- [What needs to be done]: Your task is to transcribe each record exactly and to omit every image.

- [The input]:

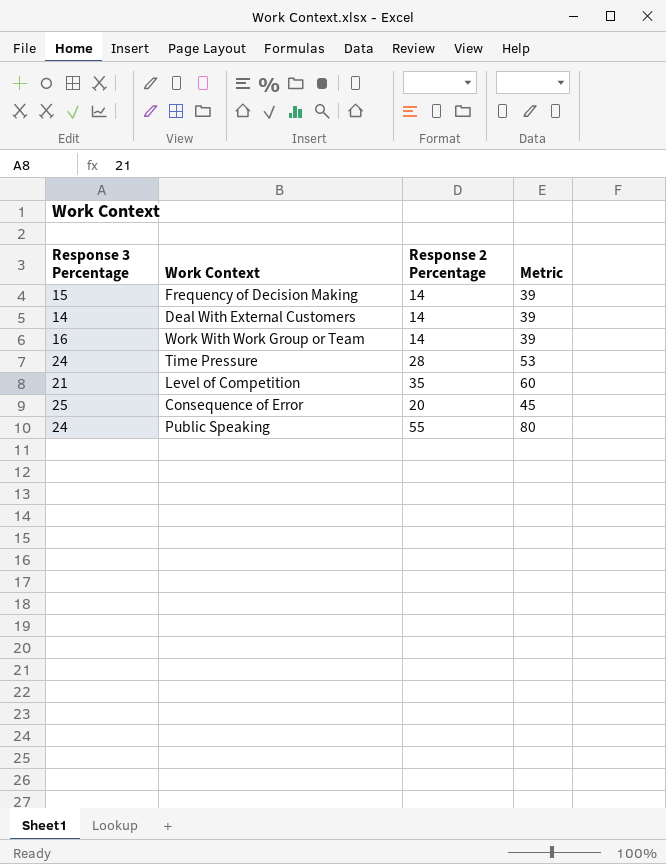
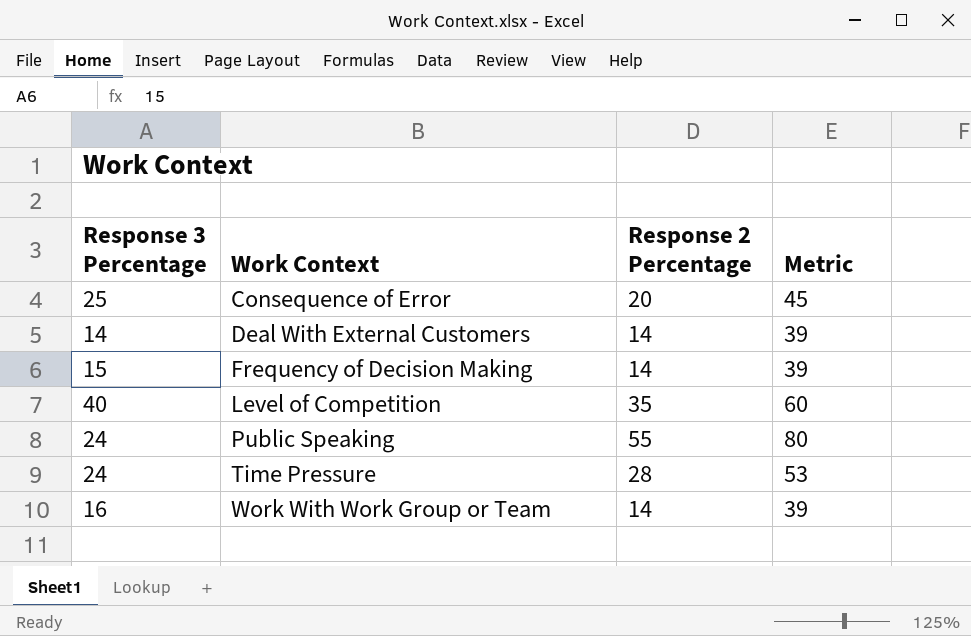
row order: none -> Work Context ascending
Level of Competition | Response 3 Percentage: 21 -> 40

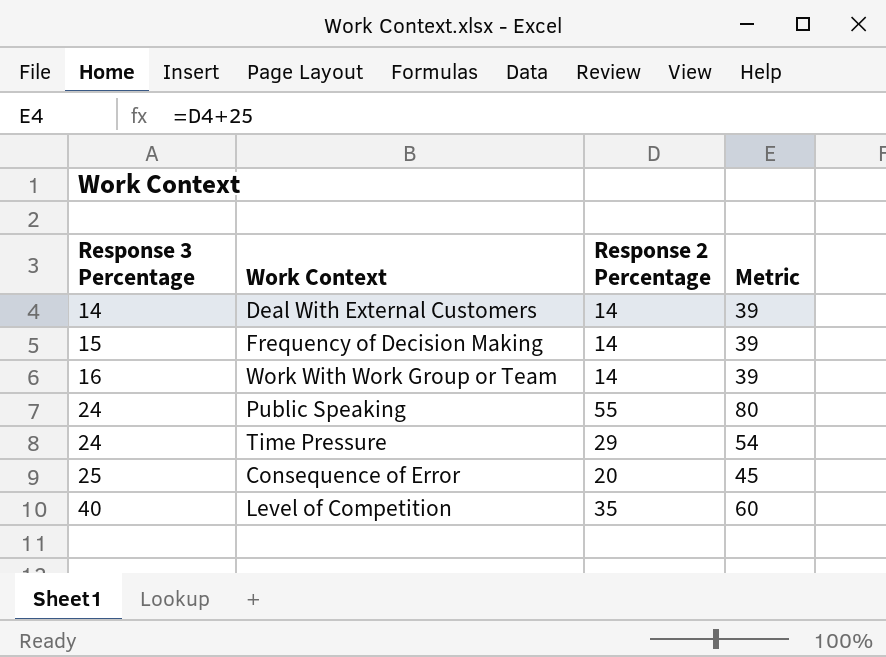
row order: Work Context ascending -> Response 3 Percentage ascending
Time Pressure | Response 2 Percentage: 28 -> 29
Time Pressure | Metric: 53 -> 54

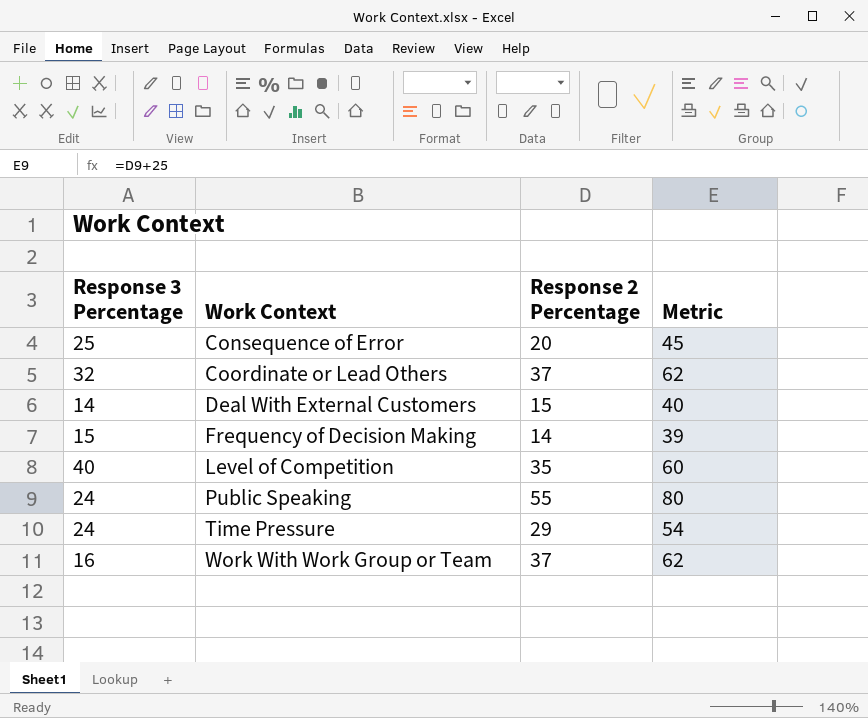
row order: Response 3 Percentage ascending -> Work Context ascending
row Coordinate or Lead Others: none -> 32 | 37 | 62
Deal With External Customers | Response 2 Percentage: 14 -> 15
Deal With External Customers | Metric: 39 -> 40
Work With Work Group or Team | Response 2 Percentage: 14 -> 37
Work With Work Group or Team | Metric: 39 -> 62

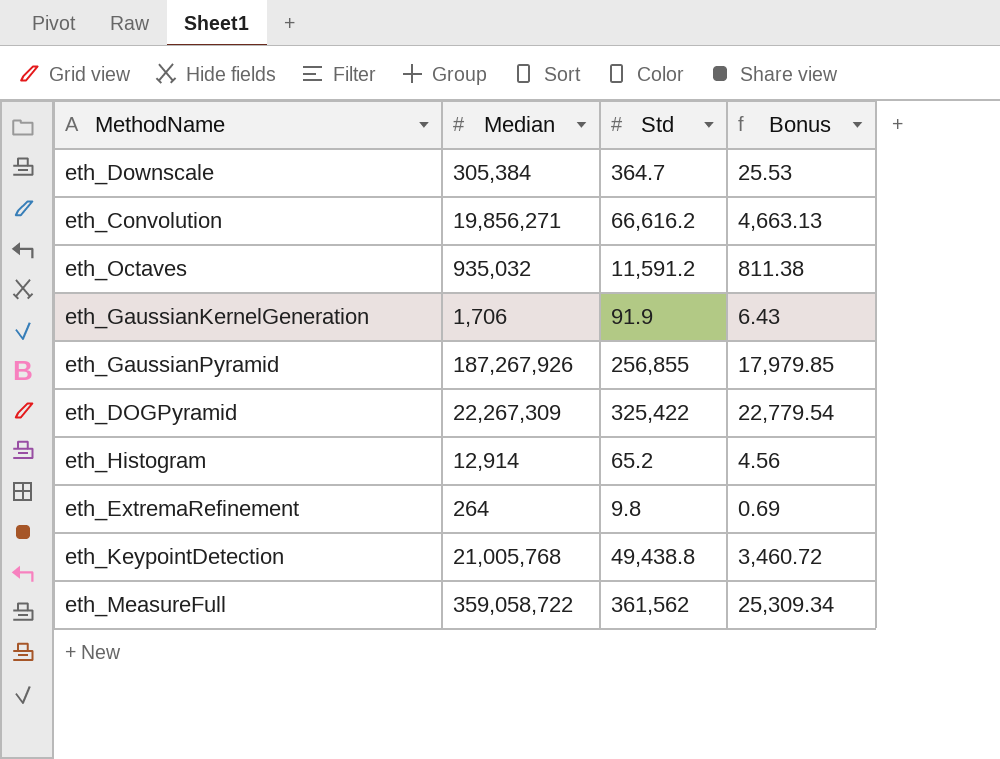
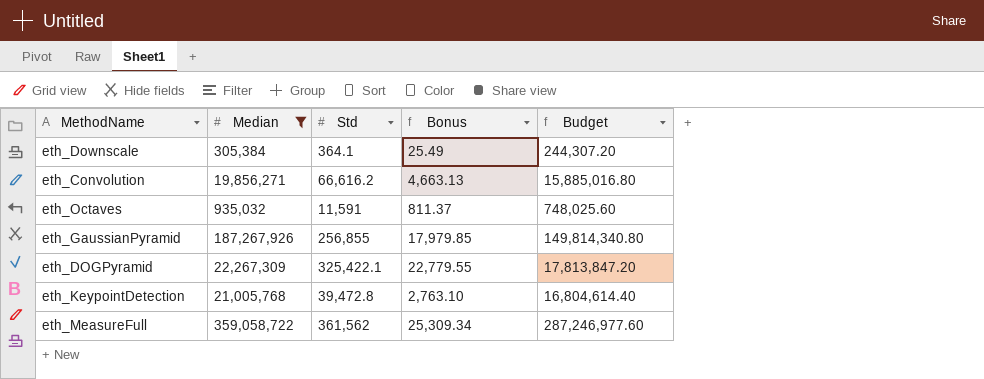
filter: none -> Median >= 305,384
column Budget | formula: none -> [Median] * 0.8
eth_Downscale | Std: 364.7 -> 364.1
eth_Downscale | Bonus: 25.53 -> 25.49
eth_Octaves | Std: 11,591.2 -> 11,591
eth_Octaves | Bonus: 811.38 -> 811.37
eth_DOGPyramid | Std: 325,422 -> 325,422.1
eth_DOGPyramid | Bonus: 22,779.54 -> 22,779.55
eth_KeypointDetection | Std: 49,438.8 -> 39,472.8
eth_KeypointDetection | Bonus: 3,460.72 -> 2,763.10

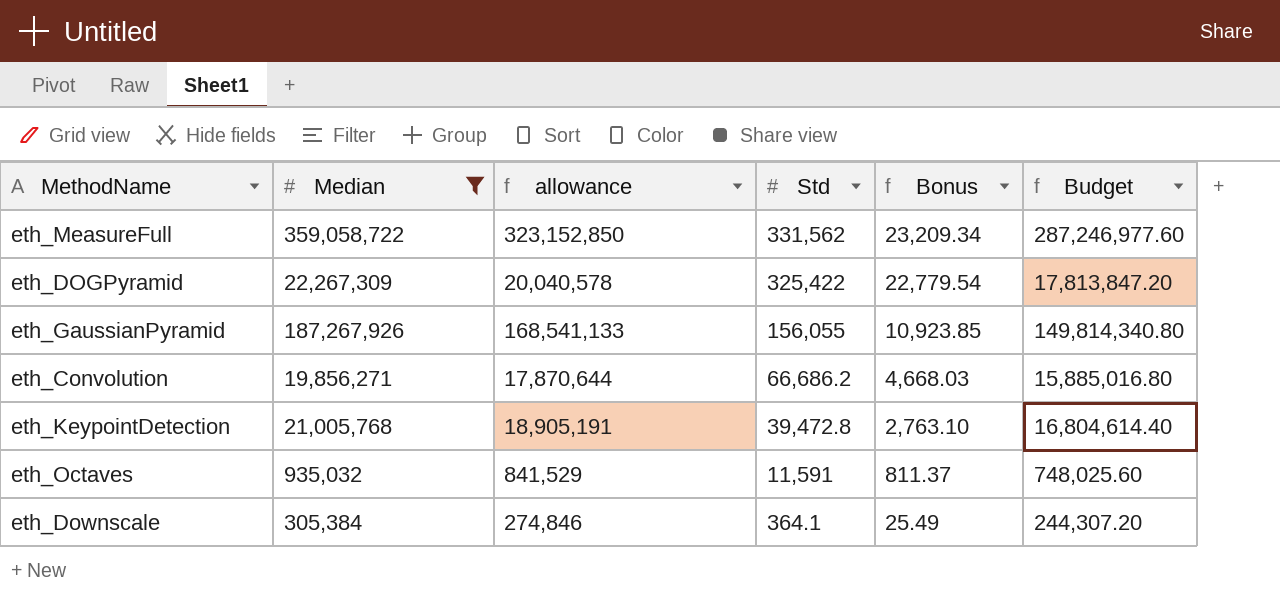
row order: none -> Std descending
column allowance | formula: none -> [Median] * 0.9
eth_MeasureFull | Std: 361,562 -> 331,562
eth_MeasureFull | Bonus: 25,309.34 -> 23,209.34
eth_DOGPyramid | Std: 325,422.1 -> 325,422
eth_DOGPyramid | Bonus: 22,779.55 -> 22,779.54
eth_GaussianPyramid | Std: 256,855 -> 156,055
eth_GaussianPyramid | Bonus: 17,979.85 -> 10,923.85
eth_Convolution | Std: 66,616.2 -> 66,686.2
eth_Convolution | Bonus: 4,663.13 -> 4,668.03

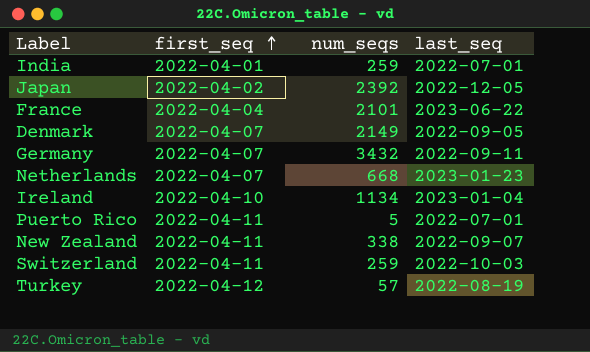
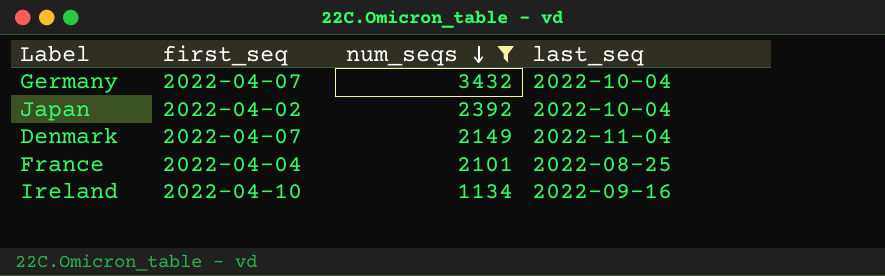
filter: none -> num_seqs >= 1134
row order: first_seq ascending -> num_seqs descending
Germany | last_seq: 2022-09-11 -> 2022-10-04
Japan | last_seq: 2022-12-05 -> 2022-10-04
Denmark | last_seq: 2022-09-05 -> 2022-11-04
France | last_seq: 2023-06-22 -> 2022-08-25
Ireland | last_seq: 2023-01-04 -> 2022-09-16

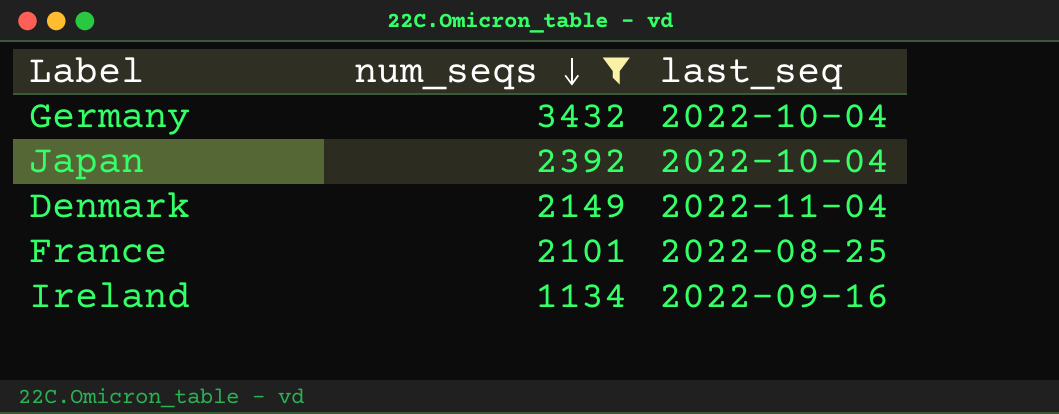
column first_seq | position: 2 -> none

- [Answer to the exercise]:
row order: none -> Work Context ascending
Level of Competition | Response 3 Percentage: 21 -> 40

row order: Work Context ascending -> Response 3 Percentage ascending
Time Pressure | Response 2 Percentage: 28 -> 29
Time Pressure | Metric: 53 -> 54

row order: Response 3 Percentage ascending -> Work Context ascending
row Coordinate or Lead Others: none -> 32 | 37 | 62
Deal With External Customers | Response 2 Percentage: 14 -> 15
Deal With External Customers | Metric: 39 -> 40
Work With Work Group or Team | Response 2 Percentage: 14 -> 37
Work With Work Group or Team | Metric: 39 -> 62

filter: none -> Median >= 305,384
column Budget | formula: none -> [Median] * 0.8
eth_Downscale | Std: 364.7 -> 364.1
eth_Downscale | Bonus: 25.53 -> 25.49
eth_Octaves | Std: 11,591.2 -> 11,591
eth_Octaves | Bonus: 811.38 -> 811.37
eth_DOGPyramid | Std: 325,422 -> 325,422.1
eth_DOGPyramid | Bonus: 22,779.54 -> 22,779.55
eth_KeypointDetection | Std: 49,438.8 -> 39,472.8
eth_KeypointDetection | Bonus: 3,460.72 -> 2,763.10

row order: none -> Std descending
column allowance | formula: none -> [Median] * 0.9
eth_MeasureFull | Std: 361,562 -> 331,562
eth_MeasureFull | Bonus: 25,309.34 -> 23,209.34
eth_DOGPyramid | Std: 325,422.1 -> 325,422
eth_DOGPyramid | Bonus: 22,779.55 -> 22,779.54
eth_GaussianPyramid | Std: 256,855 -> 156,055
eth_GaussianPyramid | Bonus: 17,979.85 -> 10,923.85
eth_Convolution | Std: 66,616.2 -> 66,686.2
eth_Convolution | Bonus: 4,663.13 -> 4,668.03

filter: none -> num_seqs >= 1134
row order: first_seq ascending -> num_seqs descending
Germany | last_seq: 2022-09-11 -> 2022-10-04
Japan | last_seq: 2022-12-05 -> 2022-10-04
Denmark | last_seq: 2022-09-05 -> 2022-11-04
France | last_seq: 2023-06-22 -> 2022-08-25
Ireland | last_seq: 2023-01-04 -> 2022-09-16

column first_seq | position: 2 -> none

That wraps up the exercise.